Step documentation

A step has a well defined flow of data, starting from message consumption to message production. No matter what kind of consumer or producer you are using, the flow of data always follows what is called the Step Life Cycle.

Step lifecycle

There are 8 stages inside a Step. Each stage can be customized by overriding the method from apf.core.step.GenericStep for that lifecycle stage.

_images/step_lifecycle.png

1. Pre Consume

apf.core.step.GenericStep.pre_consume()

Called only once after apf.core.step.GenericStep.start(). Can be used to prepare data or fetch something needed to begin processing.

2. Pre Execute

apf.core.step.GenericStep.pre_execute()

Called after every batch of messages is consumed. Receives the raw message as returned by the consumer.

Override this method to perform operations on each batch of messages consumed.

Typically this method is used for pre processing operations such as parsing, formatting and overall preparation for the execute method that handles all the complex logic applied to the messages.

By default, data is returned as is, without modifications.

3. Execute

apf.core.step.GenericStep.execute()

Where all the logic go. Called for each batch of messages consumed as returned by the apf.core.step.GenericStep.pre_execute() method.

This method should always return the result of the processing operation and must be a list of dictionaries or a single dictionary.

4. Post Execute

apf.core.step.GenericStep.post_execute()

Called after every batch processed by the apf.core.step.GenericStep.execute() method

Override this method to perform additional operations on the processed data coming from apf.core.step.GenericStep.execute() method.

Typically used to do post processing, parsing, output formatting, etc.
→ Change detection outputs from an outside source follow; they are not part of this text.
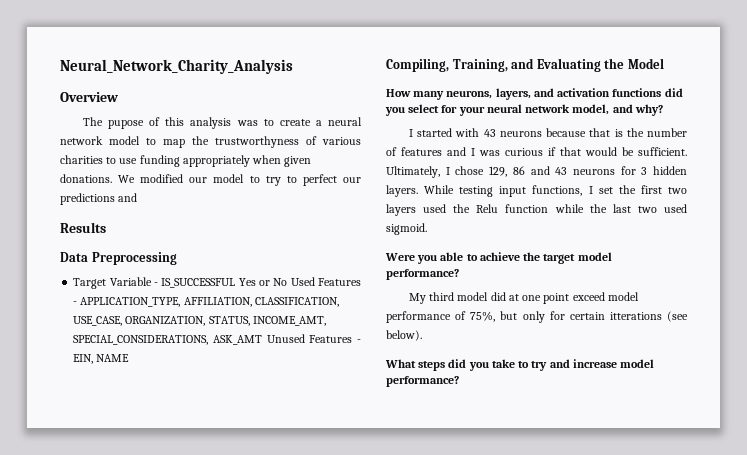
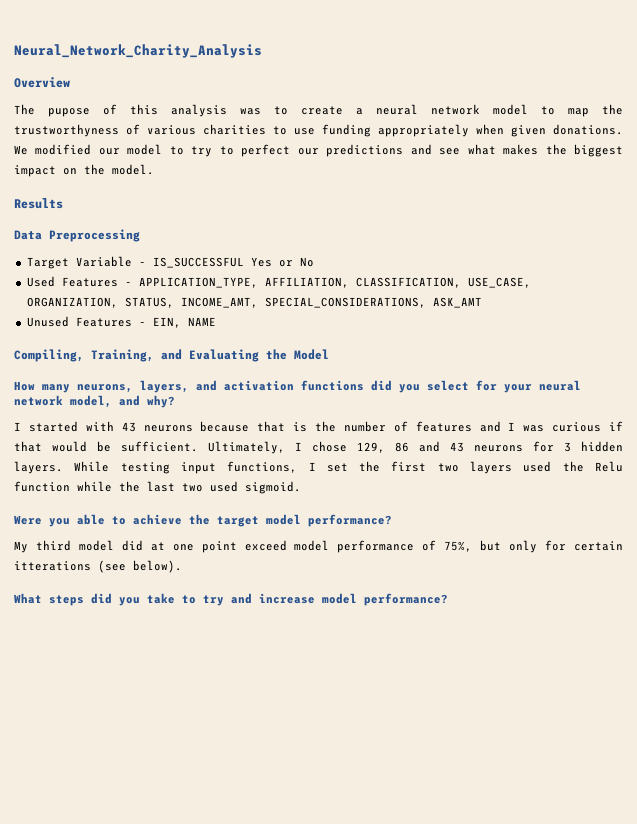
- We modified our model to try to perfect our predictions and
+ We modified our model to try to perfect our predictions and see what makes the biggest impact on the model.
- Target Variable - IS_SUCCESSFUL Yes or No Used Features - APPLICATION_TYPE, AFFILIATION, CLASSIFICATION, USE_CASE, ORGANIZATION, STATUS, INCOME_AMT, SPECIAL_CONSIDERATIONS, ASK_AMT Unused Features - EIN, NAME
+ Target Variable - IS_SUCCESSFUL Yes or No
+ Used Features - APPLICATION_TYPE, AFFILIATION, CLASSIFICATION, USE_CASE, ORGANIZATION, STATUS, INCOME_AMT, SPECIAL_CONSIDERATIONS, ASK_AMT
+ Unused Features - EIN, NAME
This method should always return a list of dictionaries or a single dictionary.

5. Pre Produce

apf.core.step.GenericStep.pre_produce()

Override this method to perform additional operations on the processed data coming from apf.core.step.GenericStep.post_execute() method.

Typically used to format data output as described in the step producer’s Schema

This method should always return a list of dictionaries or a single dictionary.

6. Produce

apf.core.step.GenericStep.produce()

This method should not be overriden. It is the method that performs output from the step, producing with the configured producer.

7. Post Produce

apf.core.step.GenericStep.post_produce()

Called after each batch of messages has been produced.

Override this method to perform operations after data has been produced by the producer.

You can use this lifecycle method to perform cleanup, send additional metrics, notifications, etc.

8. Tear Down

apf.core.step.GenericStep.tear_down()

This method is called only once after processing messages and right before the start method ends.

Override this method to perform operations after the consumer has stopped consuming data.

You can use this lifecycle method to perform cleanup, send additional metrics, notifications, etc.